TJ Paris, (ord. réf.), 25 mai 2022, FFT c/ SA Orange et a.
Alors que les Internationaux de France de tennis, qui se sont déroulés du 16 mai au 5 juin 2022 à Roland-Garros, battaient leur plein, le juge des référés du Tribunal judiciaire de Paris a ordonné le blocage de sites de streaming retransmettant illicitement les matchs du tournoi.
En effet, la Fédération Française de Tennis (FFT), l’organisateur officiel de Roland-Garros, avait constaté que de nombreux sites internet accessibles depuis la France métropolitaine et l’outre-mer diffusaient gratuitement, en streaming et en direct, les matchs du tournoi. Dès lors, la FFT, titulaire des droits d’exploitation du tournoi, a assigné en référé d’heure à heure, les principaux fournisseurs d’accès à internet pour empêcher l’accès à partir du territoire français aux 19 sites litigieux jusqu’au terme de Roland-Garros.
La FFT fondait ses demandes sur le nouvel article L333-10 du code du sport, issu de la loi du 25 octobre 2021. Cet article introduit un mécanisme de lutte contre la retransmission illicite des manifestations et compétitions sportives qui permet à tout titulaire de droit de saisir le Président du Tribunal judiciaire, statuant selon la procédure accélérée au fond ou en référé, afin d’obtenir toutes mesures proportionnées propres à prévenir ou à faire cesser les atteintes graves et répétées à ses droits, à l’encontre de toute personne susceptible de contribuer à y remédier, notamment par le blocage, le retrait ou le déréférencement immédiat du site.
En l’espèce, le juge des référés vérifie que les conditions de mise en œuvre de ce mécanisme sont bien remplies.
Il relève que les sites litigieux ont bien pour objectif principal la diffusion de compétitions sportives, notamment de tennis, sur une partie au moins desquelles la FFT jouit d’un droit exclusif d’exploitation audiovisuelle et qu’ils donnent accès à des données qui ne sont pas des correspondances privées, ce qui fait d’eux des services de communication au public en ligne.

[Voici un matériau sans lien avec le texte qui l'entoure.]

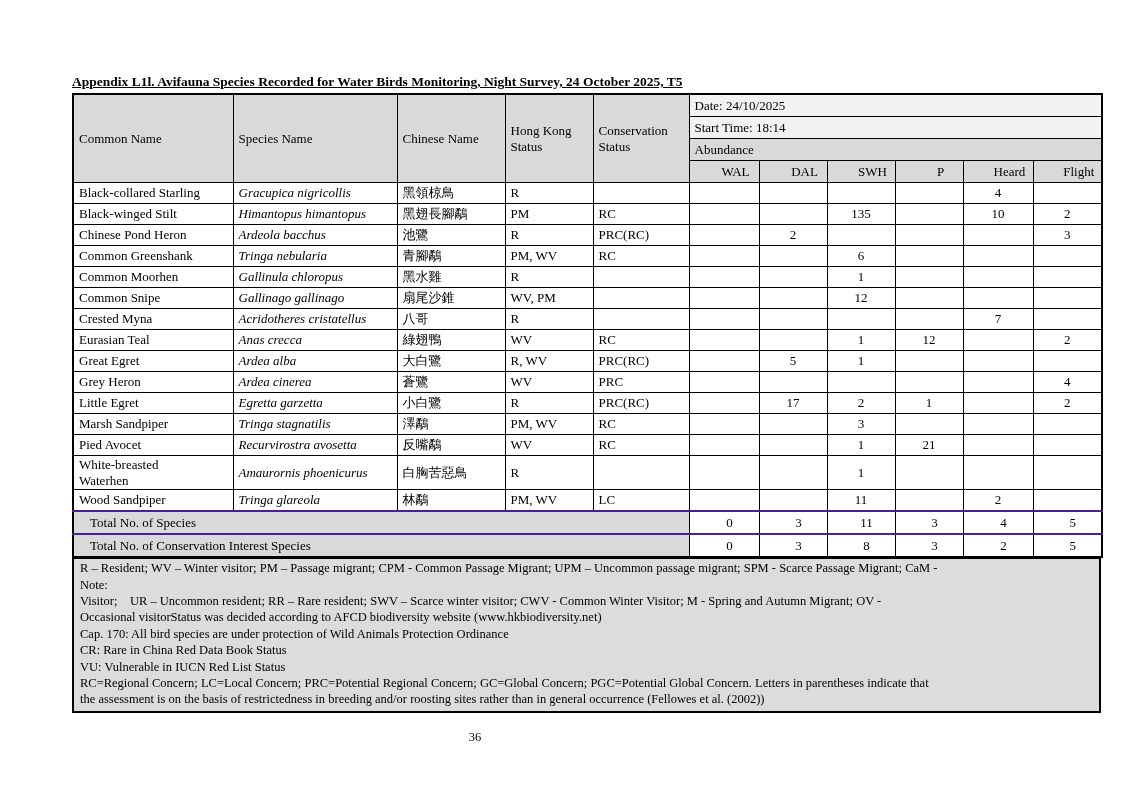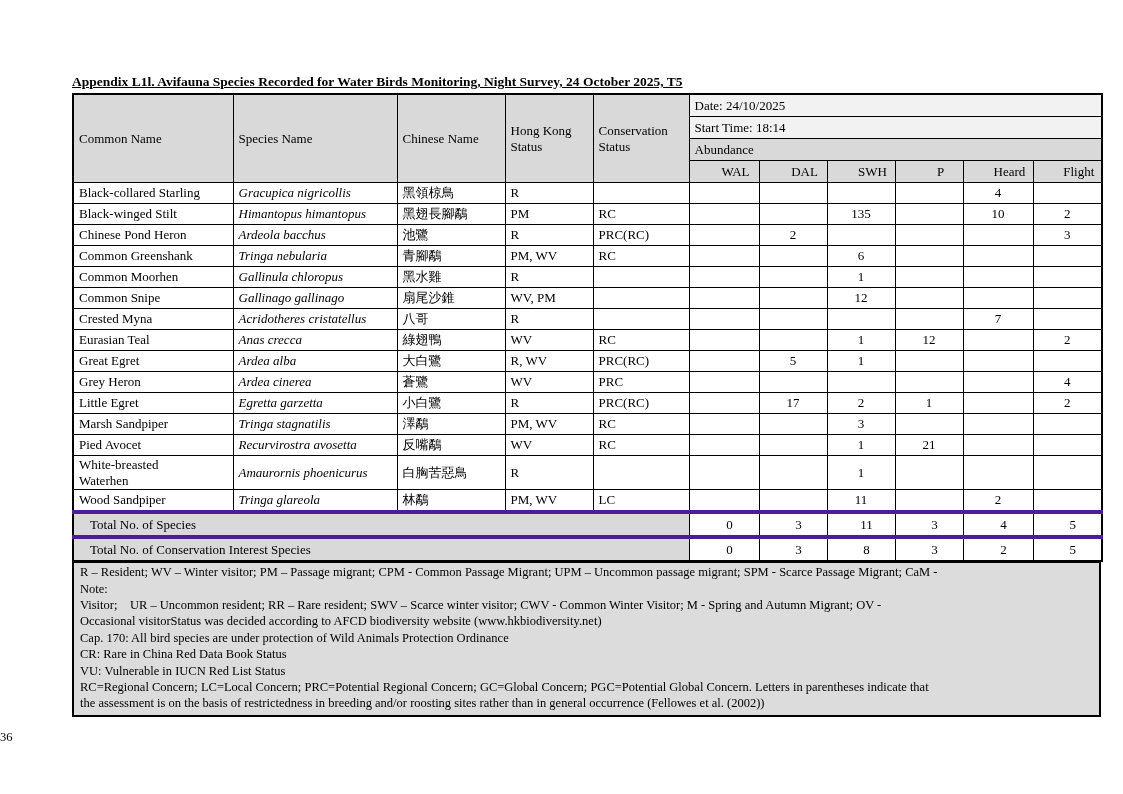--- a/index.html
+++ b/index.html
@@ -29,7 +29,7 @@
   .cell-common { white-space:pre-line;margin-left:28px; }
   .cell-species { font-style:italic; }
   .cell-num { text-align:center; }
-  tr.total-row td { height:19px; border-top:4px solid #4c1d95;padding-left:16px; }
+  tr.total-row td { height:19px; border-top:2px solid #4c1d95;padding-left:16px; }
   .total-label { background:#d9d9d9; }
   .note-box {
     box-sizing:border-box; width:1029px; margin-top:-1px;

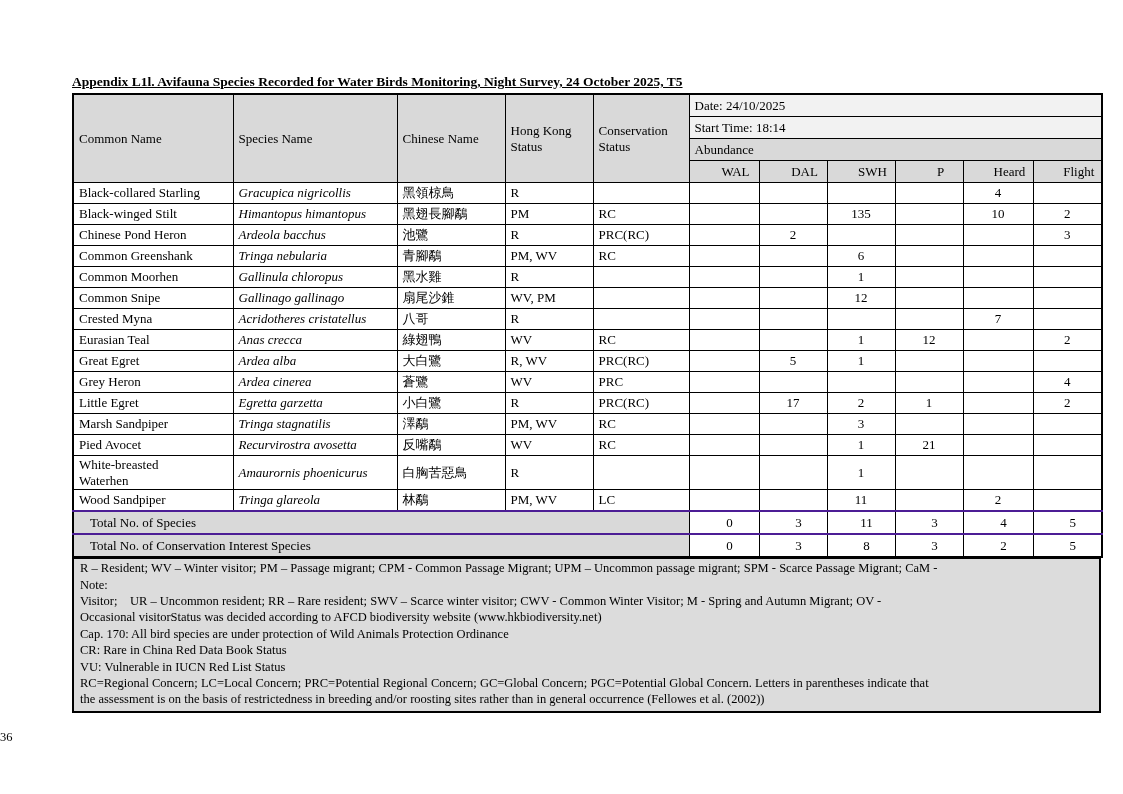--- a/index.html
+++ b/index.html
@@ -39,7 +39,7 @@
   .note-line { white-space:pre-wrap; }
   .page-number {
     position:absolute; left:0; top:730px; width:950px;
-    font-size:12.5px;
+    text-align:center; font-size:12.5px;
   }
 </style>
 </head>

Par ailleurs, le juge constate que bien que les sites visés soient en langue anglaise, « leur usage est néanmoins aisé pour les utilisateurs francophones du fait de la présence du nom des joueurs en compétition sur lesquels il suffit de cliquer pour accéder aux matchs disputés ».
Dès lors, le juge conclut que les sites portent des atteintes graves et répétées, au sens de l’article L.333-10 du code du sport, aux droits exclusifs de la FFT, au moyen de services dont l’un des objectifs principaux est la diffusion sans autorisation de compétitions sportives.
Le juge des référés ordonne donc une mesure de blocage à l’encontre des sites litigieux et considère qu’il apparaît proportionné, compte tenu de l’urgence, et alors que le calendrier des matchs est connu de longue date, de laisser un délai aux fournisseurs d’accès de 2 jours maximum suivant la signification de la décision, pour mettre en œuvre cette mesure.
Il relève que, comme l’a entendu le législateur, les coûts des mesures de blocage devront être répartis entre le titulaire de droit et les fournisseurs d’accès, selon les modalités d’un accord qui devra être conclu sous l’égide de l’ARCOM.
Enfin le juge rappelle la nature dynamique des ordonnances prises sur le fondement du nouvel article L.333-10 du code du sport, puisqu’après la délivrance de l’ordonnance, pendant toute la durée des mesures, la FFT aura pu communiquer à l’ARCOM les données d’identification de tout site, diffusant illicitement les matchs, qui n’aurait pas encore été identifié à la date de l’ordonnance. L’ARCOM pourra alors enjoindre, aux fournisseurs d’accès concernés par l’ordonnance, d’empêcher l’accès à ces sites supplémentaires.